Des estimations encore partielles
Dans cette vaste région montagneuse où les rares infrastructures ont été fortement endommagées et de nombreuses routes coupées, les estimations sur le nombre de morts et de blessés, tout comme sur les dégâts matériels, semblent encore très partielles. Au cours de la journée de lundi, la chaîne de télévision libyenne Al-Hurra a d’abord pu confirmer le décès d’au moins 25 personnes, auprès de sources médicales, sans donner plus de précisions. Un autre bilan donné par le porte-parole du général Khalifa Haftar, le chef de l’exécutif parallèle basé à Benghazi, faisait lui état d’« au moins 150 personnes tuées à cause des inondations provoquées par la tempête Daniel ».
D’autres médias locaux ont fait état de nombreux décès dans différentes communes et de dizaines de personnes portées disparues, y compris huit militaires qui tentaient de venir en aide aux sinistrés. Le Croissant-Rouge libyen a quant à lui annoncé qu’un de ses membres, Hussein Buzenouba, était décédé « alors qu’il essayait de sortir une famille bloquée ».
Face à l’ampleur de la catastrophe, l’Armée nationale libyenne, qui contrôle l’est du pays, a été mobilisée sur instruction du général Khalifa Haftar pour venir en aide aux personnes touchées par le déluge. Une enveloppe de 200 millions de dinars (environ 38 millions d’euros) a par ailleurs été débloquée pour soutenir les nombreuses communes touchées.
Dans l’ouest du pays, la catastrophe a aussi fait réagir. Depuis Tripoli, la capitale, le gouvernement d’union nationale, reconnu par la communauté internationale, a appelé dimanche « toutes les autorités publiques et compétentes » à « prendre des mesures urgentes et exceptionnelles et exploiter toutes leurs capacités pour faire face aux graves dommages causés aux propriétés publiques et privées dans les communes touchées ».
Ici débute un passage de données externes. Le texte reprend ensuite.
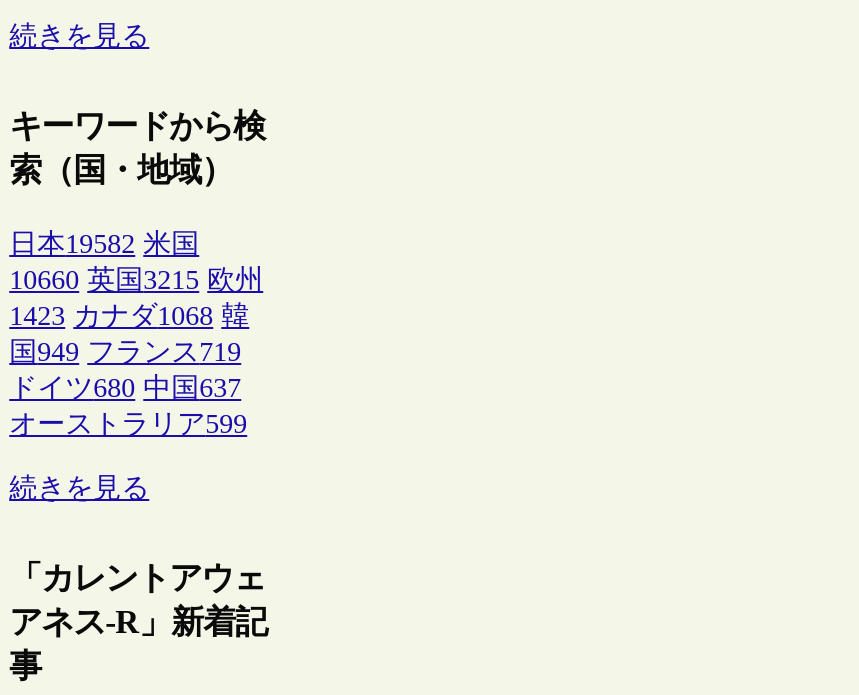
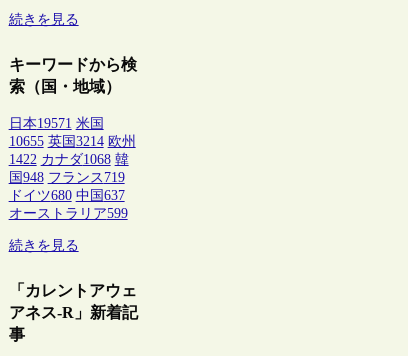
- 日本19582 米国
+ 日本19571 米国

- 10660 英国3215 欧州
+ 10655 英国3214 欧州

- 1423 カナダ1068 韓
+ 1422 カナダ1068 韓

- 国949 フランス719
+ 国948 フランス719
Son ministre de l’intérieur, Imed Trabelsi, a par ailleurs chargé les forces de sécurité, qui n’ont aucune assise dans l’est du pays, de réunir 1 000 personnes issues de différents corps « afin de se déplacer pour soutenir les directions de la sécurité dans la région orientale ». Plusieurs convois de véhicules d’urgence ont ainsi quitté la Tripolitaine, lundi, pour se rendre en Cyrénaïque, aplanissant le temps d’un drame les divisions politiques qui minent habituellement la Libye.
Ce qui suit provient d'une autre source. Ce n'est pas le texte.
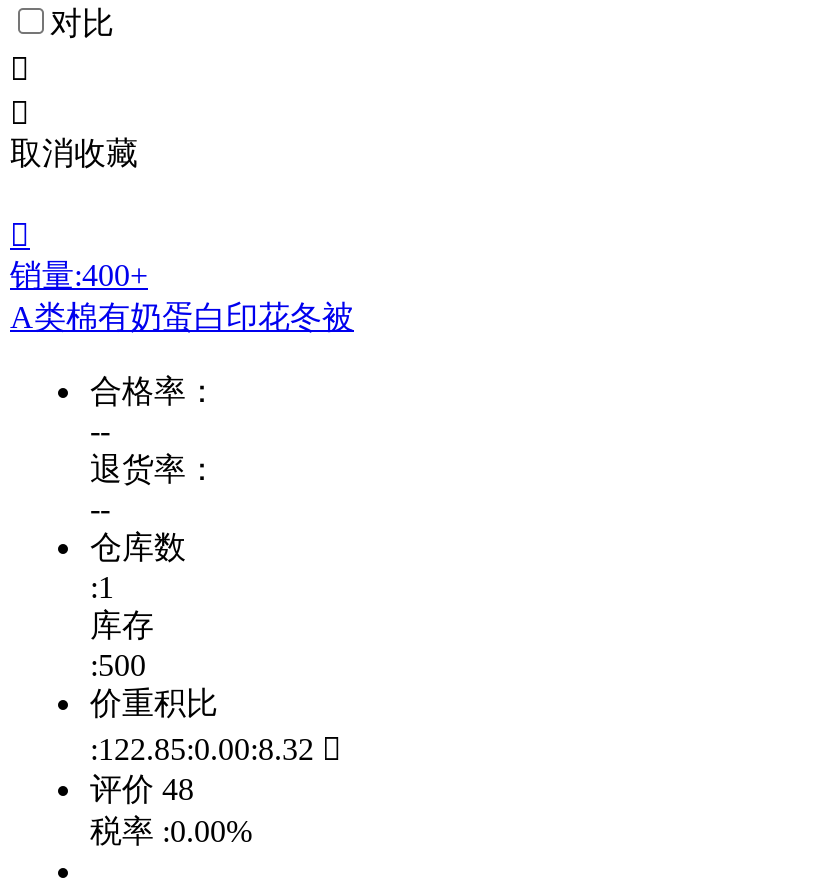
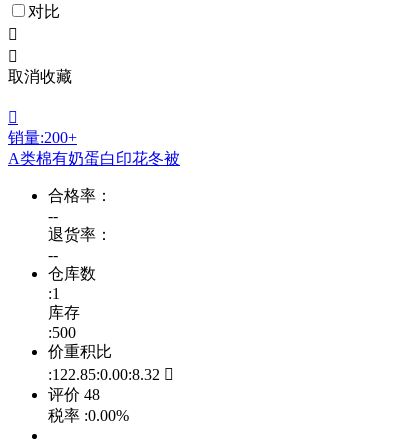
- 销量:400+
+ 销量:200+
Les Nations unies en Libye ont annoncé suivre « de près la situation d’urgence provoquée par les conditions météorologiques extrêmes dans la région orientale du pays » et se sont dites prêtes « à fournir une aide humanitaire d’urgence pour compléter les efforts nationaux et locaux ». La France a elle aussi présenté ses condoléances par l’intermédiaire de son ambassade à Tripoli, tout comme la Tunisie voisine.